A closer look at Rero's creative process

Can you tell us a little about yourself and your artistic practice? 

I'd like to borrow a quote from Nisargadatta Maharaj to answer your question: "You don't need to know what you are, you just need to know what you're not". But if I have to describe my practice and my background, I'd say that I'm a human being who signs his various interventions under the pseudonym RERO. I intervene mainly in public spaces, both natural and urban, because my identity is made up of both, and I try to balance them in my work, as in my life.

I also particularly enjoy hijacking different media or contexts in order to question them. I intervene in an almost systematic way, which over time has become my way of decoding and digesting the world. This is done using letters written in Verdana font, which I then cross out or connect to question their reading and create a polysemy of interpretations once the words have been installed in situ.

What is your background and how did you get into design? 

My first artistic act was through graffiti. There was too great a gap between "classical" art, which I felt was inaccessible, and contemporary art, which I felt was too elitist. I simply hadn't studied their respective codes, which would have allowed me to appreciate them. Graffiti offered me a more direct, frontal access, enabling me to bridge the gap and express myself. And I didn't need to know everything about it to be satisfied.

It allowed me to set more affordable goals. Paradoxically, and despite its prohibition, it offered me a more spontaneous gateway. Experience was enough to build my language and my identity. It was my first love, and the one that gave birth to my desire to interact with reality, to take part in our world. Curiously, I had the feeling that you had to transgress the current codes of art to be able to carry out a creative act. It was as if the art classes at school were out of step with the times, that the way artworks were presented to us was archaic and had little to do with my everyday life. So, naturally, I began to practice graffiti in a very conventional way, reproducing American imagery and style. Alabama Monroe could tell you as much about his disillusionment with the American dream. The more I tried my hand at graffiti, the more I felt I was mimicking an era in New York that no longer existed, and in which I had never even participated. A kind of ghost train I was trying to run behind. It was an illusion, but the energy that came out of this movement gave me my first taste of art and gave birth to this desire to interact with my environment and reality.

In your day-to-day work as an artist, what inspires you? What triggers the creation of a work? 

I would simply say words. I use words because they resonate with everyone, you don't need to have studied anything in particular to be moved or repelled by them. They speak to everyone, and everyone can interpret them as they wish, which is also their limit, and that's what interests me about crossing them out. I like to question them, because they take on a whole new meaning in a particular context. I've started systematically crossing out all my messages.

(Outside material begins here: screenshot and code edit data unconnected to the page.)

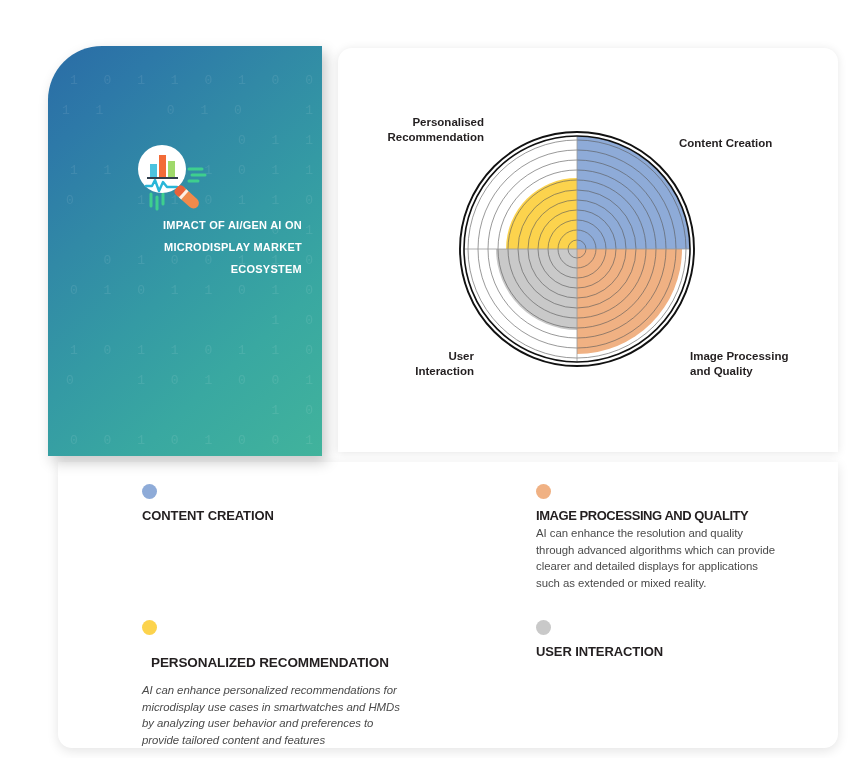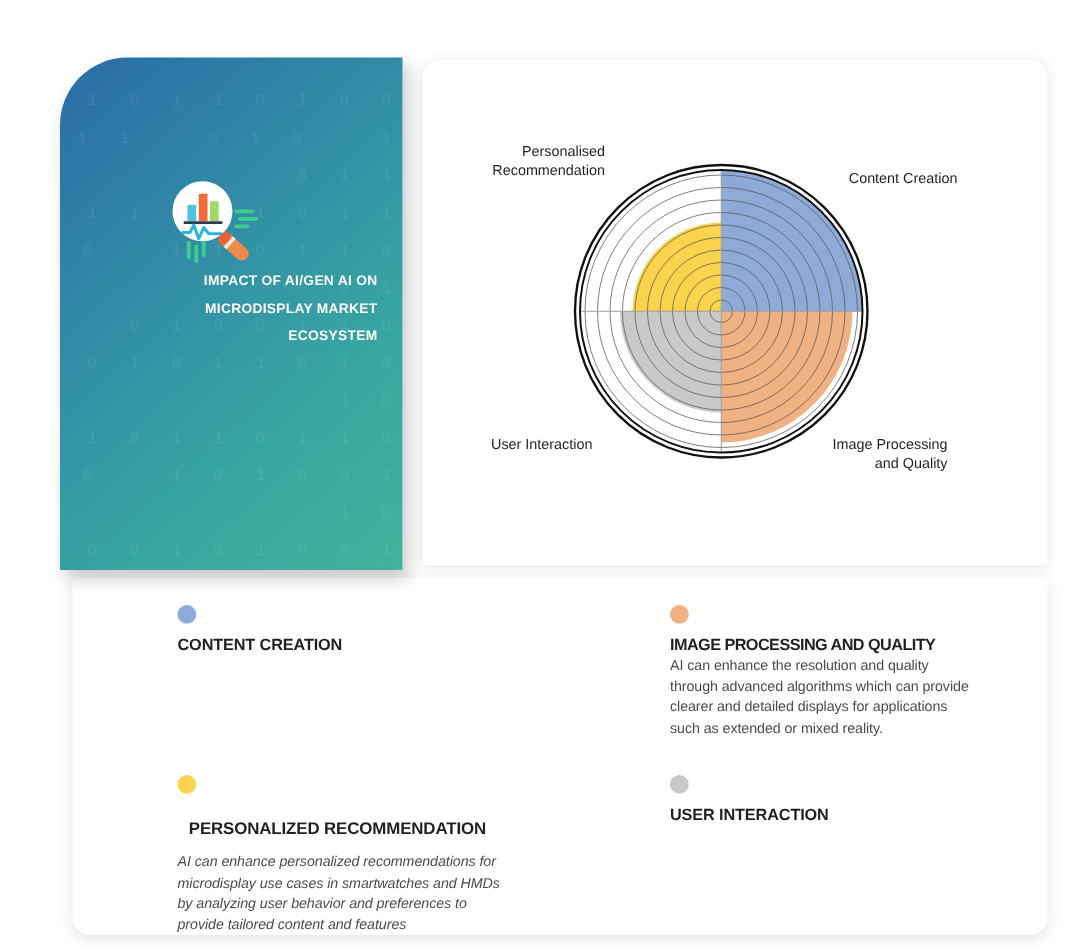--- a/index.html
+++ b/index.html
@@ -95,29 +95,29 @@
 
   
   .hero-icon { position: absolute; left: 88px; top: 96px; width: 76px; height: 72px; }
 
   
   .chart-wrap { position: absolute; left: 390px; top: 100px; width: 400px; height: 300px; }
 
   .chart-label {
     position: absolute;
     font-size: 11.5px;
-    font-weight: normal;
+    font-weight: bold;
     color: #231f20;
     line-height: 15px;
     white-space: pre-line;
   }
   .lbl-pr { right: 306px; top: 15px;  text-align: right; }
   .lbl-cc { left: 289px;  top: 36px;  text-align: left;  }
   .lbl-ui { right: 316px; top: 249px; text-align: right; }
-  .lbl-ip { left: 276px;  top: 249px; text-align: right;  }
+  .lbl-ip { left: 300px;  top: 249px; text-align: left;  }
 
   
   .legend { position: absolute; left: 58px; top: 462px; width: 780px; height: 286px; }
 
   .legend-item { position: absolute; width: 250px; }
   .li-cc { left: 84px;  top: 22px;  }
   .li-ip { left: 478px; top: 22px;  }
   .li-pr { left: 84px;  top: 158px; }
   .li-ui { left: 478px; top: 158px; }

This black line, discreet at first, as it was probably ill-assumed, has thickened with time, to become today my signature, my way of decoding the world in which I live, of better interpreting it. I had found my language, my way of deciphering the sensations I had about our times. Trying to reveal the things we don't see. Above all, this thick bar allows me to propose a polysemic work, rather than confining the reading of this proposition to a single way. It allows me to ask a question to which I don't necessarily have the answer. It offers the passer-by or visitor the right to ask the question. This negation can be interpreted in several ways. It can underline the word, as Jean-Michel Basquiat did: "I cross out words so that they are more visible. The fact that they're crossed out makes you want to read them."
It can signal a contradiction, an oxymoron, an idea that was true for me at one point, but which made its way through the process, only to turn out to be completely false, but which it was necessary to translate plastically in order to realize this error and mark a break linked to this change. This line questions the notion of self-censorship. An idea that we think cannot be expressed in a particular context. It allows me to hide behind this barrier to express things I probably wouldn't have dared to express without it. It helps me to commit. This erasure also warns us against the poison of words, in the manner of Joseph Kosuth or Ben: "We must beware of words". This line symbolizes the limit not to be crossed, but also the horizon...

Can you explain how you go about creating your work? What are the different stages of creation? 

As much as my intervention process may seem very "codified" or even protocol-based, once you've found your own way of expressing yourself and expressing your questions about the world, you stick to it. As I said, it's my way of digesting and questioning my era. On the other hand, the source or essence that triggers my act can vary greatly.

My act can be triggered by a particular context, a real or virtual exploration, the encounter of a medium, the meeting of a person, a conversation in the public or private space, a sensation or even a simple word. Borders, like sources, are relatively porous in my mind, and art is everywhere, especially where you least expect it. What links all my interventions, I'd say, is the question of misappropriation and reappropriation. For example, today it's difficult for me to work on a white canvas that's intrinsically designed to hold a painting. My whole approach consists in hijacking contexts, reusing objects and supports to offer them a new interpretation. That's why I work on old books, telephone covers, old newspapers, mailboxes and all kinds of supports such as wood, steel and fabric. I try to reappropriate a medium that already exists and question it through my intervention. To do this, I try to apply in my work a quote from Antoine de Saint-Exupéry, who says that perfection is reached, not when there is nothing left to add, but when there is nothing left to take away.